塔ノ岳の下山路は、私にとって最も歩き慣れたフィールドだ。
大倉尾根を何度往復しただろう。年間 10 回以上は登っているはずだ。ルートの癖、足場の形、斜度の変化までも身体が覚えている。だからこの日も、いつものように気負いもなく、淡々と高度を下げていた。
むしろ、この日はいつもより脚が軽かった。
「今日の下りは調子がいいな」
そんな緩んだ意識のまま、いつもの登山道を歩いていた。
だが、その状態はたった一瞬で崩れた。
■ 静寂を切り裂く感覚 — 踏んだ瞬間の“違和感”
前方の段差を軽くステップするように降りた瞬間だった。
右足の下で石が転がるのを感じた。浮石だと気づいたときには遅く、足首が内側に大きくひねられる。そのとき、確かに何かが「ボキッ」と鳴ったように思った。
あの瞬間、脳裏をよぎったのは“終わったかもしれない”という感覚だ。
骨折という言葉が一瞬浮かんだ。しかし、意外なことに痛みはなかった。違和感すらない。不思議とそのまま歩けてしまう。
「なんだったんだ、今の……?」
腑に落ちないまま下山を続けたが、自宅に着いた頃には右足首がみるみる腫れていた。明らかに普通ではない。靴下を脱いだ瞬間、その異様な膨れ方にようやく事態の深刻さが分かった。
やはり、あの“ボキッ”はただの空耳ではなかったのだ。
■ 診断は「軽度の捻挫」。だが、治癒には長い時間が必要だった
後日、整形外科でレントゲンを撮った結果、診断は「軽度の捻挫」。
骨には問題なく、靭帯に軽いダメージが入っているらしく、湿布と安静が指示された。2 週間分の薬が処方され、医師からは「無理は絶対しないように」と釘を刺される。

軽度とはいえ、完全に痛みが消えるまでには 2〜3 ヵ月ほどかかったように思う。歩くこと自体には支障はないが、踏み込み時のわずかな痛みが抜けない。階段で重心を乗せる瞬間や、少し角度のある路面では特に神経を使った。
「山はちょっとの油断で普通の生活にも影響が出る」
頭では分かっていたつもりだったが、これほど実感したことはなかった。
■ 今回の捻挫から学んだ“4つの反省点”
今回の経験から、明確に反省すべき点が浮き彫りになった。
① 視力 0.3 の状態で山を歩いていた
これが一番の根本原因だったと思う。
浮石や段差の陰影が見えにくく、反応が遅れる。視力が悪い状態での山行はリスクが高すぎた。
② 下りの重心が前のめりになっていた
疲れが溜まってくると、下りで前足に一気に体重を乗せる癖が出る。
その結果、足首への負荷が増し、少しのブレでも大きくひねりやすい。
③ トレッキングポールを使っていなかった
ポールが一本あれば、あの瞬間の力の逃げ場があったかもしれない。
軽快に歩けるからといってポールを省略したのは判断ミスだった。
④ エマージェンシー装備の重要性を再認識
今回は歩けたから問題にならなかったが、もし本当に骨折していたら完全にアウトだった。

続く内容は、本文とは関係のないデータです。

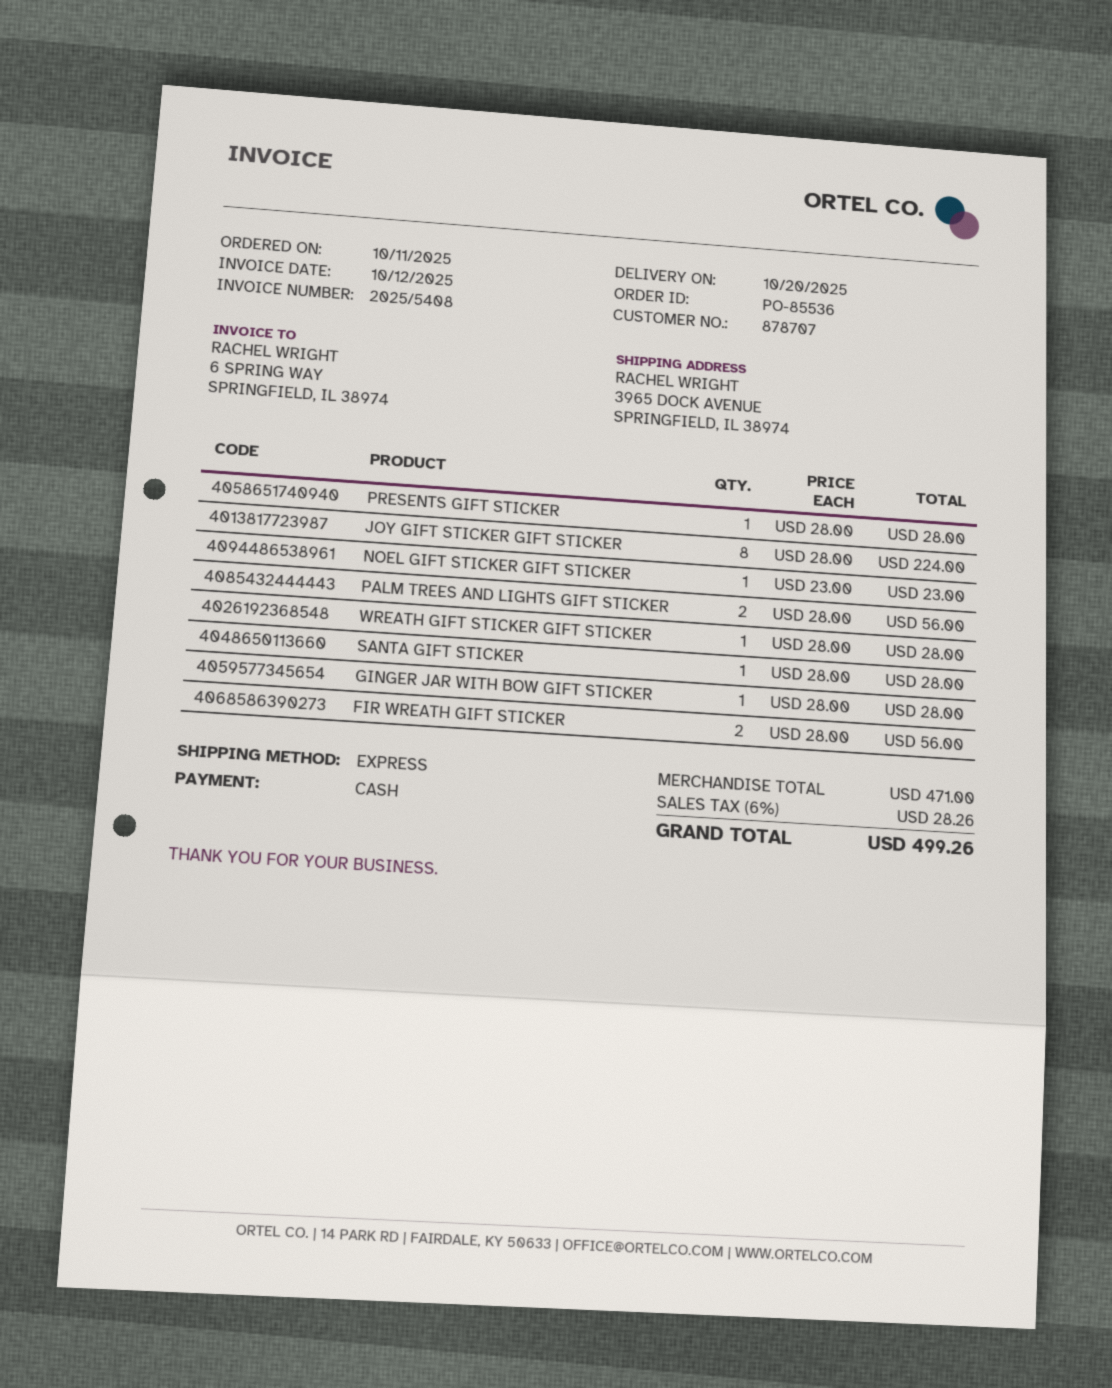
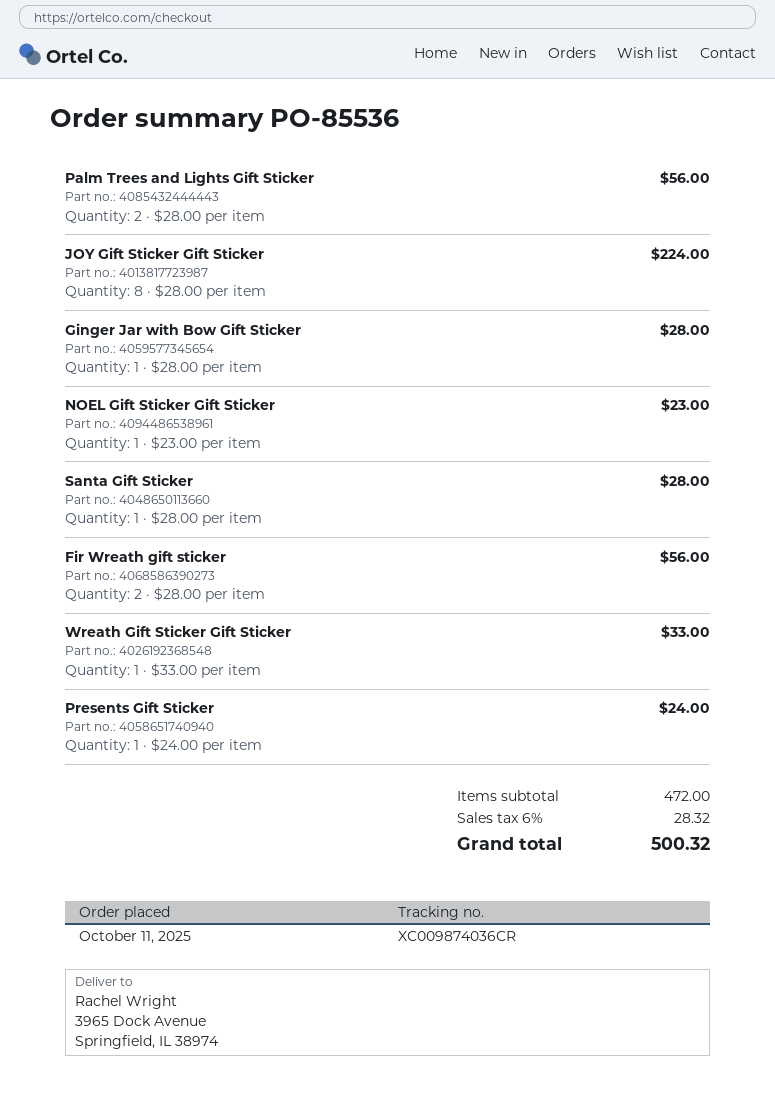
PRESENTS GIFT STICKER: 1 x 28.00 = 28.00 -> 1 x 24.00 = 24.00
WREATH GIFT STICKER GIFT STICKER: 1 x 28.00 = 28.00 -> 1 x 33.00 = 33.00
subtotal: 471.00 -> 472.00
tax: 6% = 28.26 -> 6% = 28.32
total: 499.26 -> 500.32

三角巾・テーピング・簡易固定具など、最低限の備えがあれば、万が一のときにも対応しやすい。
「軽く見ていた自分がいた」
その一点に尽きる。
■ “慣れ”による油断こそが最大の敵
塔ノ岳は私にとって最も身近な山だ。しかし、慣れが油断を生み、油断が事故を呼ぶ。今回の捻挫はその典型例だった。
技術や経験が積み重なっても、自然は私たちに合わせてくれない。歩き慣れた山ほど、危険は日常に溶け込んだ形で潜んでいる。
XUONIX の考え方として「山は挑むものではなく、向き合うもの」という姿勢がある。
今回の件は、まさにその言葉を裏付ける出来事だった。
■ これから同じ山を目指す人へ
もしあなたが山を歩くなら、ぜひ以下だけは心に留めてほしい。
- 下山こそ最も事故が起こりやすい
- 慣れたルートほど“雑な歩き”になりやすい
- 視力・集中力・フォームの乱れは一瞬で怪我につながる
- 装備を削るのはリスクを増やすだけ
- 「大丈夫だろう」という感覚は捨てるべき
私は今回の捻挫のおかげで、ようやく本当の意味で下山の怖さを理解できた気がする。
■ 最後に — 山は逃げない。だからこそ、次の一歩を丁寧に
数週間、登山に行けないストレスは大きかった。
だがその時間が、今まで見えていなかった危機感を呼び起こしてくれた。
山は逃げない。
だからこそ、焦らず、丁寧に、安全に。
私は以前より少し慎重で、少し強い登山者になれた気がした。